**ASSIGNMENT:** Each entry below should be output exactly, apart from its images.

**Saved data entries:**
────

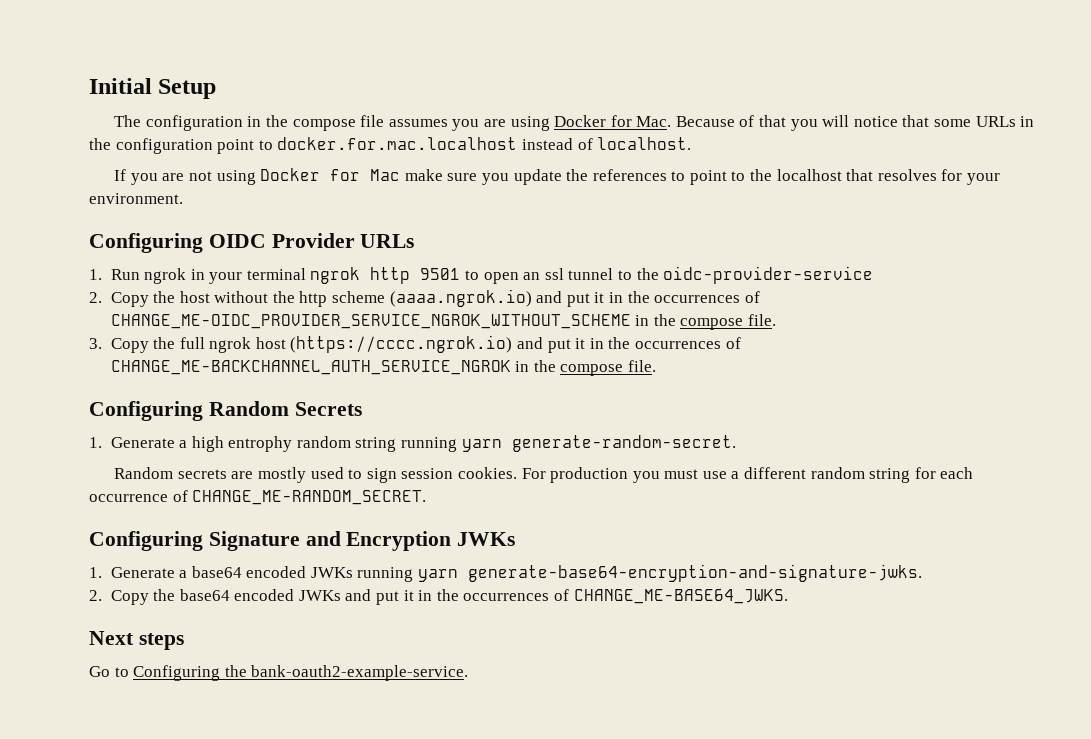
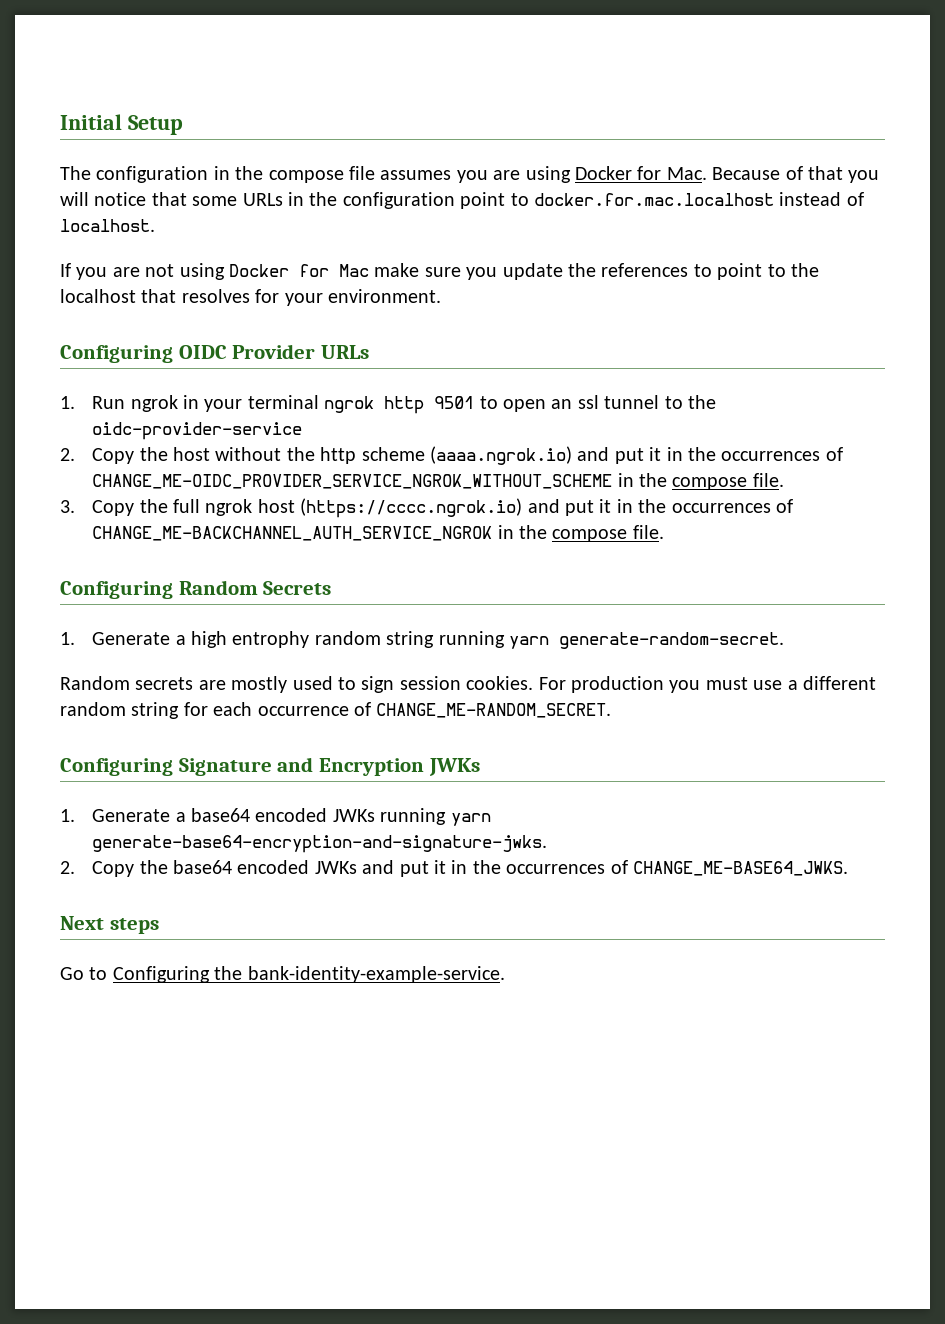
- Go to Configuring the bank-oauth2-example-service.
+ Go to Configuring the bank-identity-example-service.

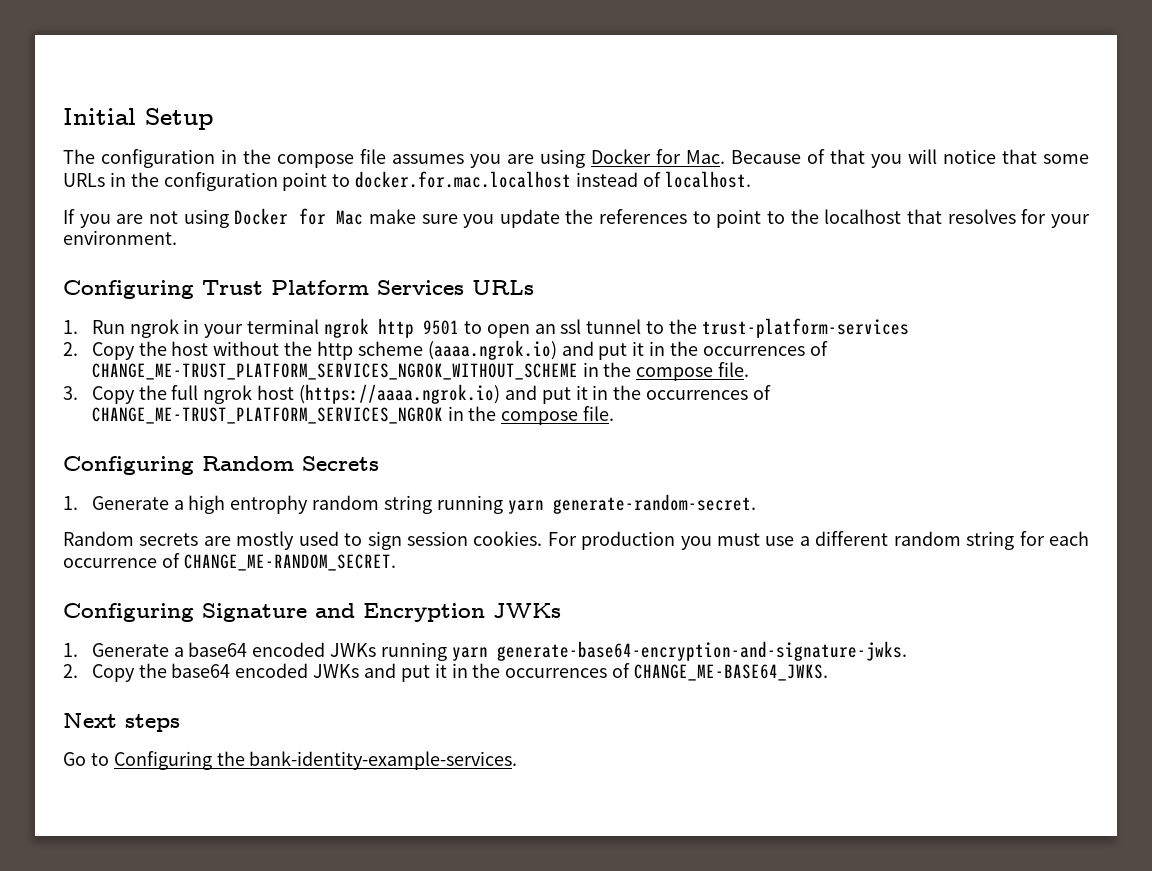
- Configuring OIDC Provider URLs
+ Configuring Trust Platform Services URLs
- 1. Run ngrok in your terminal ngrok http 9501 to open an ssl tunnel to the oidc-provider-service
+ 1. Run ngrok in your terminal ngrok http 9501 to open an ssl tunnel to the trust-platform-services
- 2. Copy the host without the http scheme (aaaa.ngrok.io) and put it in the occurrences of CHANGE_ME-OIDC_PROVIDER_SERVICE_NGROK_WITHOUT_SCHEME in the compose file.
+ 2. Copy the host without the http scheme (aaaa.ngrok.io) and put it in the occurrences of CHANGE_ME-TRUST_PLATFORM_SERVICES_NGROK_WITHOUT_SCHEME in the compose file.
- 3. Copy the full ngrok host (https://cccc.ngrok.io) and put it in the occurrences of CHANGE_ME-BACKCHANNEL_AUTH_SERVICE_NGROK in the compose file.
+ 3. Copy the full ngrok host (https://aaaa.ngrok.io) and put it in the occurrences of CHANGE_ME-TRUST_PLATFORM_SERVICES_NGROK in the compose file.
- Go to Configuring the bank-identity-example-service.
+ Go to Configuring the bank-identity-example-services.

────

**ANSWER SECTION:**
- Go to Configuring the bank-oauth2-example-service.
+ Go to Configuring the bank-identity-example-service.

- Configuring OIDC Provider URLs
+ Configuring Trust Platform Services URLs
- 1. Run ngrok in your terminal ngrok http 9501 to open an ssl tunnel to the oidc-provider-service
+ 1. Run ngrok in your terminal ngrok http 9501 to open an ssl tunnel to the trust-platform-services
- 2. Copy the host without the http scheme (aaaa.ngrok.io) and put it in the occurrences of CHANGE_ME-OIDC_PROVIDER_SERVICE_NGROK_WITHOUT_SCHEME in the compose file.
+ 2. Copy the host without the http scheme (aaaa.ngrok.io) and put it in the occurrences of CHANGE_ME-TRUST_PLATFORM_SERVICES_NGROK_WITHOUT_SCHEME in the compose file.
- 3. Copy the full ngrok host (https://cccc.ngrok.io) and put it in the occurrences of CHANGE_ME-BACKCHANNEL_AUTH_SERVICE_NGROK in the compose file.
+ 3. Copy the full ngrok host (https://aaaa.ngrok.io) and put it in the occurrences of CHANGE_ME-TRUST_PLATFORM_SERVICES_NGROK in the compose file.
- Go to Configuring the bank-identity-example-service.
+ Go to Configuring the bank-identity-example-services.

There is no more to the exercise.